[What to work on] Apart from the pictures, the listing is to be returned exactly.

*** Block opens ***

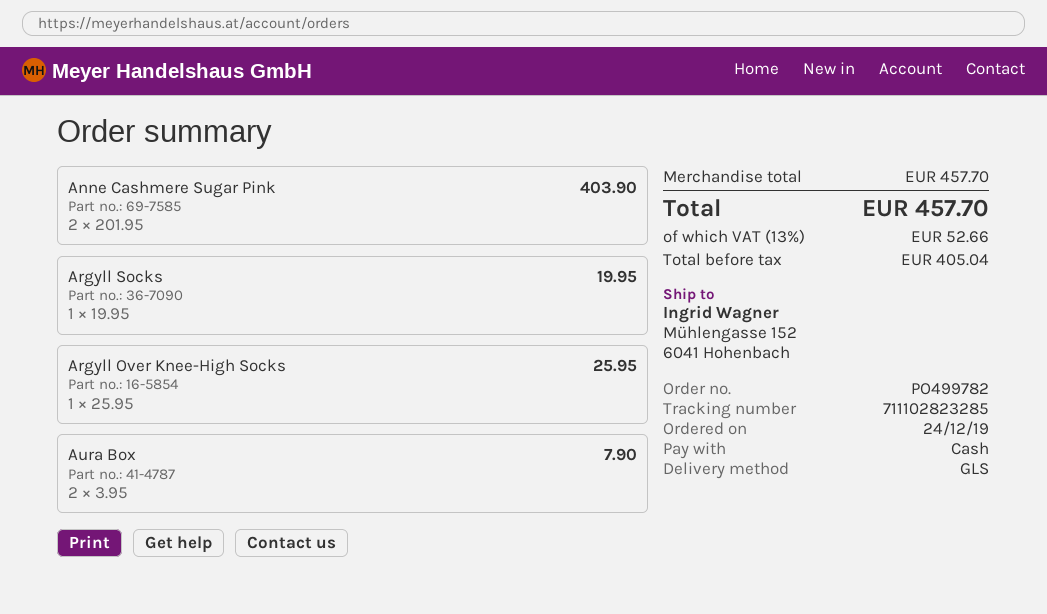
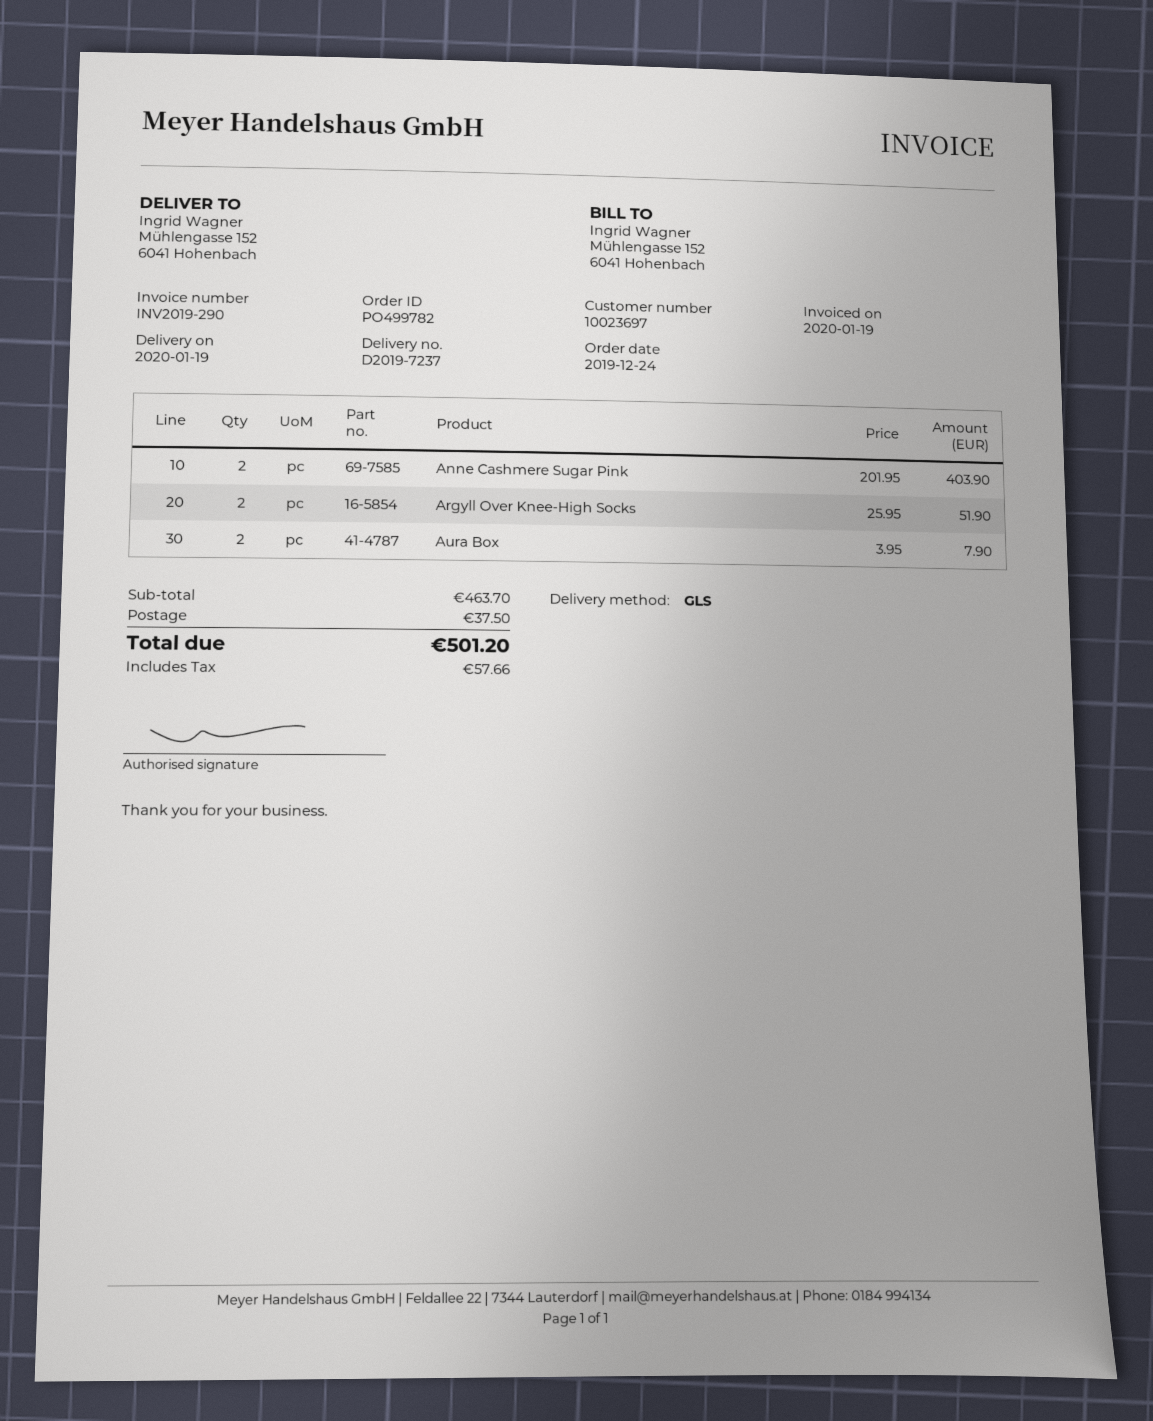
Argyll Socks: 1 x 19.95 = 19.95 -> none
Argyll Over Knee-High Socks: 1 x 25.95 = 25.95 -> 2 x 25.95 = 51.90
subtotal: 457.70 -> 463.70
shipping: none -> 37.50
tax: 52.66 -> 57.66
total: 457.70 -> 501.20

*** Block closes ***

[Reply]
Argyll Socks: 1 x 19.95 = 19.95 -> none
Argyll Over Knee-High Socks: 1 x 25.95 = 25.95 -> 2 x 25.95 = 51.90
subtotal: 457.70 -> 463.70
shipping: none -> 37.50
tax: 52.66 -> 57.66
total: 457.70 -> 501.20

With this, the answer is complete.